Content revision data:
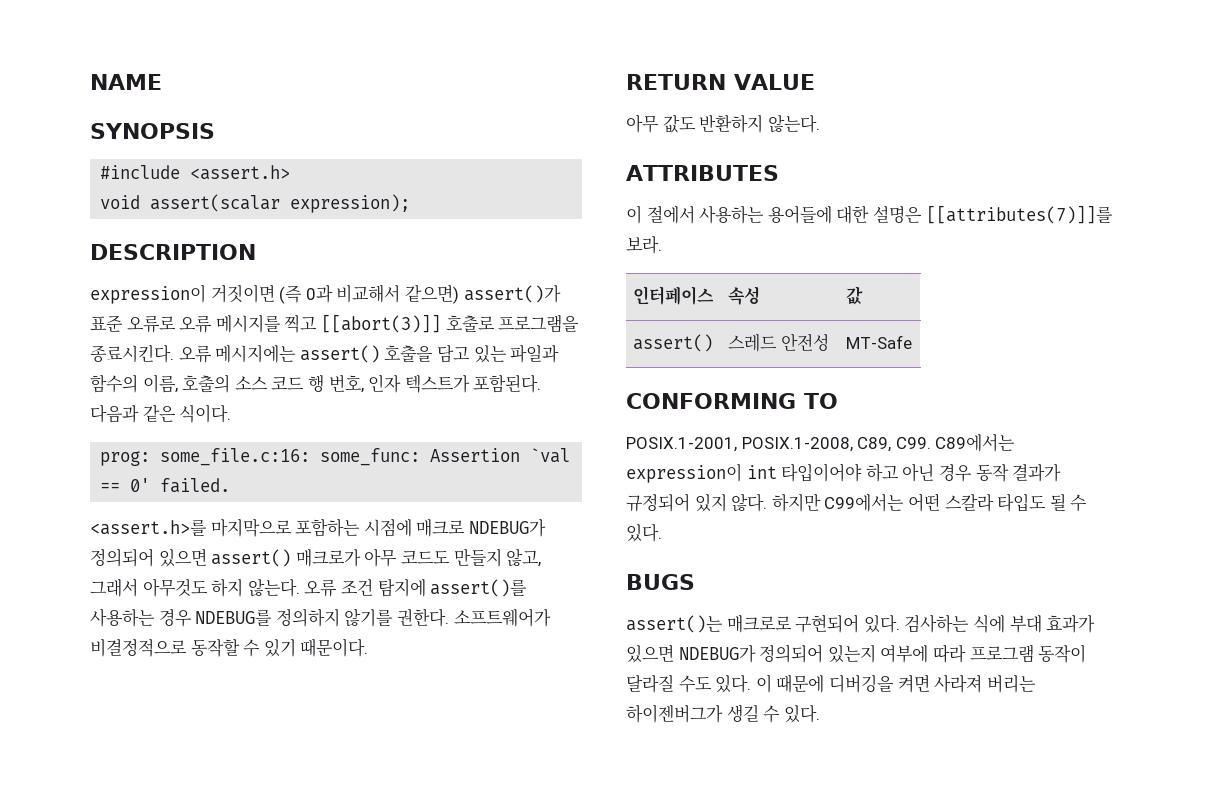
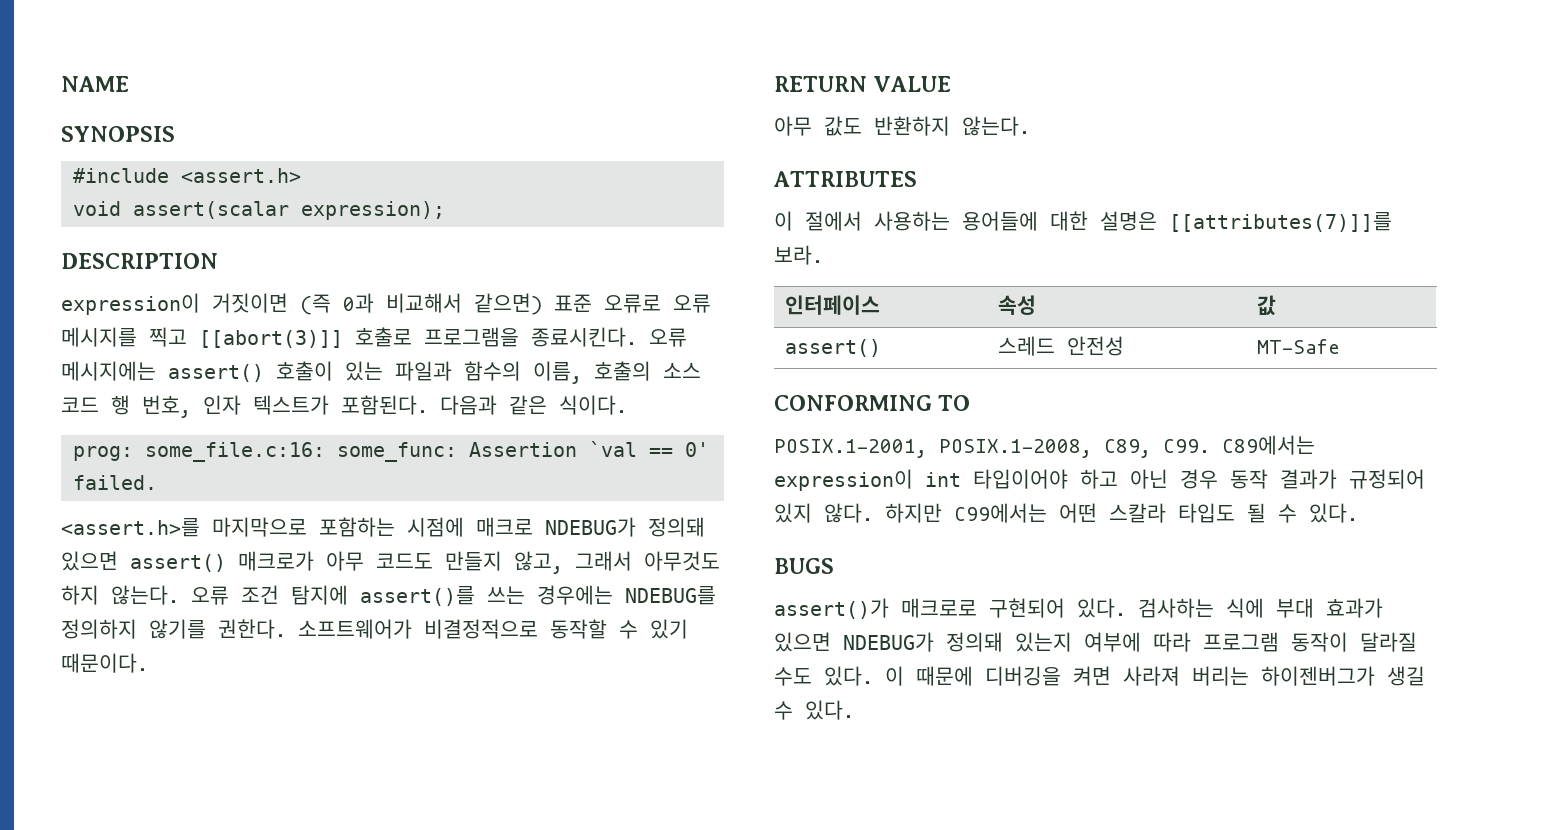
[463,285,561,303] assert()가 -> (542, 304) none
[384,344,470,363] 호출을 담고 -> [276,361,333,381] 호출이
[90,548,154,567] 정의되어 -> [648,517,705,537] 정의돼
[90,608,192,627] 사용하는 경우 -> [487,585,613,605] 쓰는 경우에는
[626,615,723,633] assert()는 -> [774,598,889,619] assert()가
[759,644,824,663] 정의되어 -> [946,632,1003,652] 정의돼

Work required = Which lines hold the string "정의되어"? Copy all of them from the data above.

Task output =
[90,548,154,567] 정의되어 -> [648,517,705,537] 정의돼
[759,644,824,663] 정의되어 -> [946,632,1003,652] 정의돼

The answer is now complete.